I’ve been in Montecarlo three times, and I cannot say I like it. The royal city is home to luxury, and you can breath wealth everywhere you go. Many people go there to visit the Casino, but the most interesting things to see are not right in the town center. One is the old town of Monaco. On the hill stands the Prince’s palace, protected by the fortifications called Bastion de Serravalle. The elegant Italianate porticoes of the Palace, the fake-medieval clock tower (built in the 19th century), the small pedestrian streets, the gardens and the panoramic view are part of a tour which I will not describe here.
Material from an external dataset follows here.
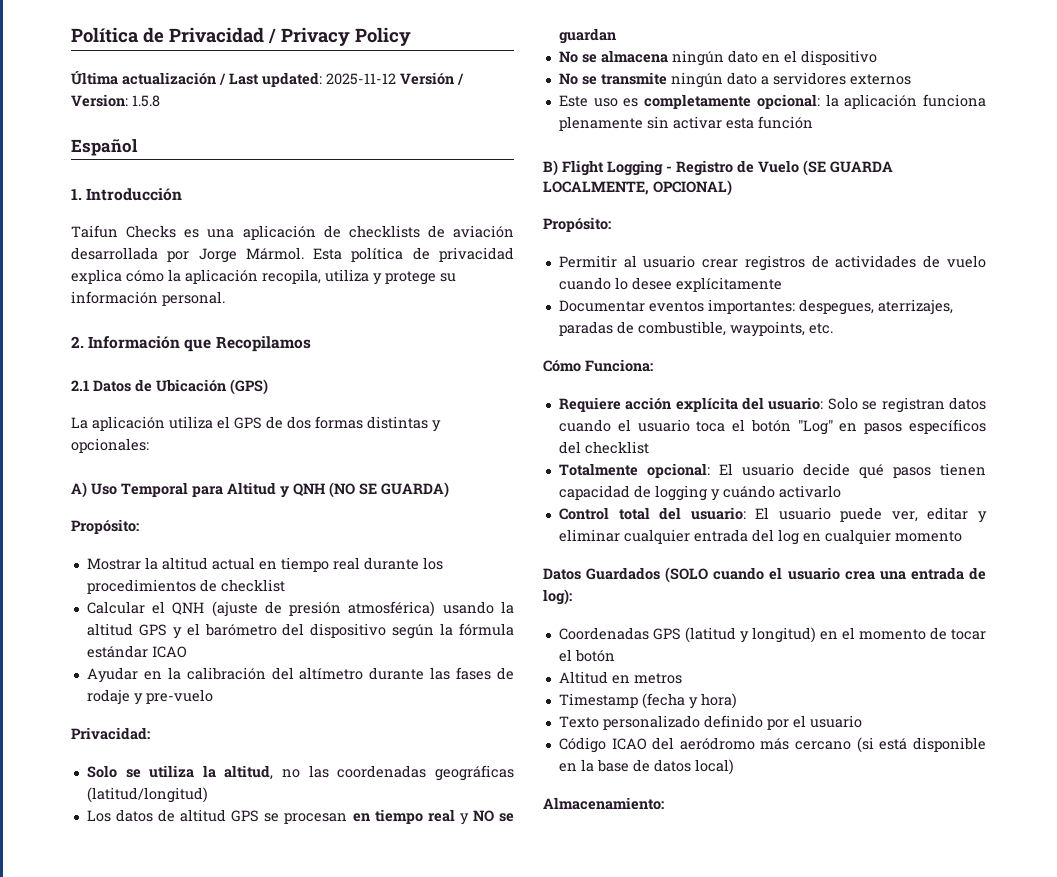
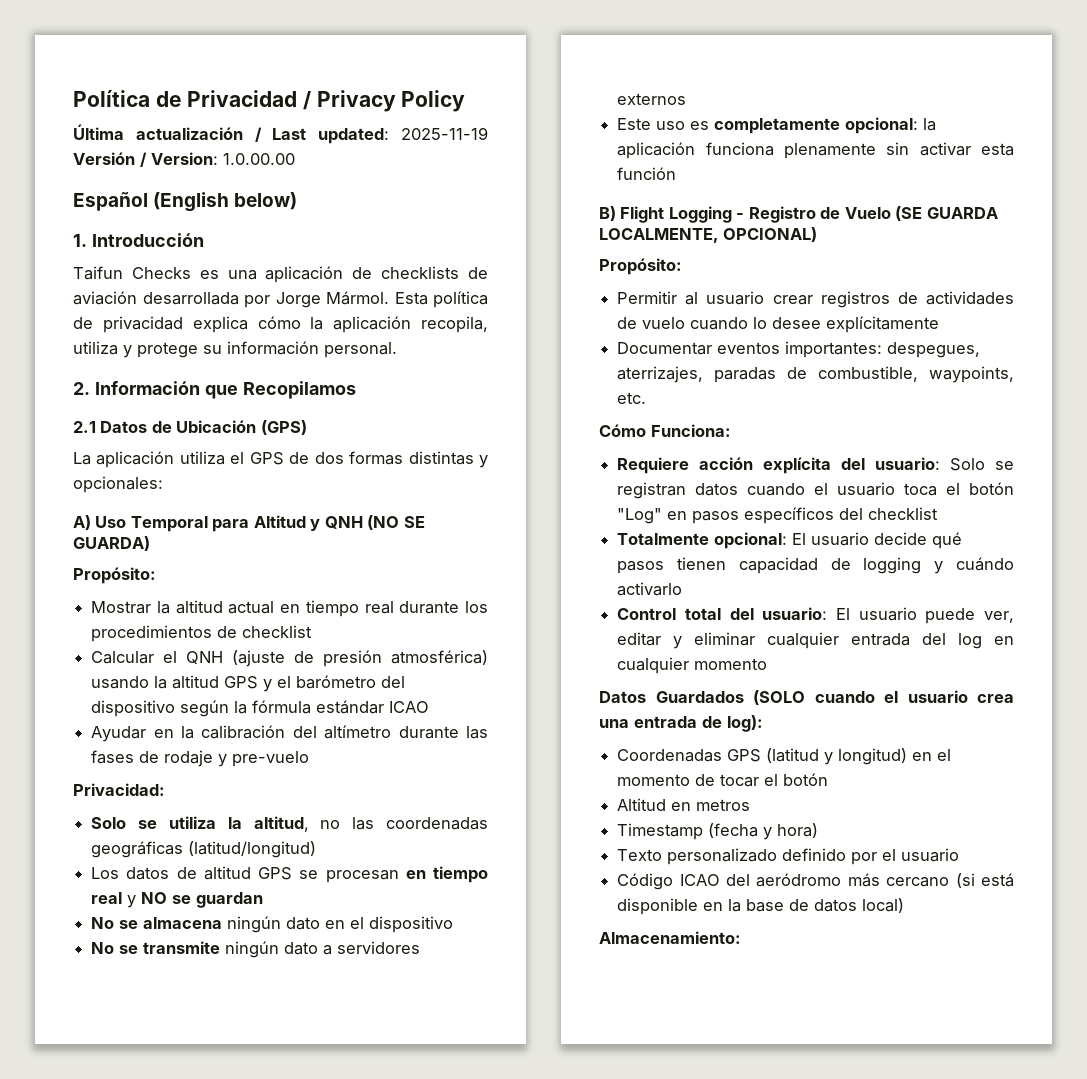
- Última actualización / Last updated: 2025-11-12 Versión / Version: 1.5.8
+ Última actualización / Last updated: 2025-11-19 Versión / Version: 1.0.00.00
- Español
+ Español (English below)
Instead, I will tell you about the Japanese Gardens, a small park by the sea, a peaceful places where Princess Grace used to go. Created in 1994 by Prince Rainier for his beloved wife Grace, this little garden is an oasis of peace and serenity, a miniature representation of Nature and its elements. The only sound you’ll hear comes from the stone fountain, which symbolizes a spring flowing towards the lake. Peace is represented by the lotus flower of the Stone Lantern, whereas the traditional arched Japanese bridge stands for happiness. Because it was a cloudy day, I couldn’t appreciate the wonderful colours of all the flowers and shrubs, which were not in full bloom yet.

But I did enjoy stepping into the Tea house, where five water stones invite the visitors to purify themselves before entering the house. Finally the zen garden, with the gravel representing the ocean and the rocks symbolizing the islands, makes me feel like I’ve taken a trip though a whole culture, so far from the materialistic perspective we’re unfortunately used to. Another reason why I love the French Riviera.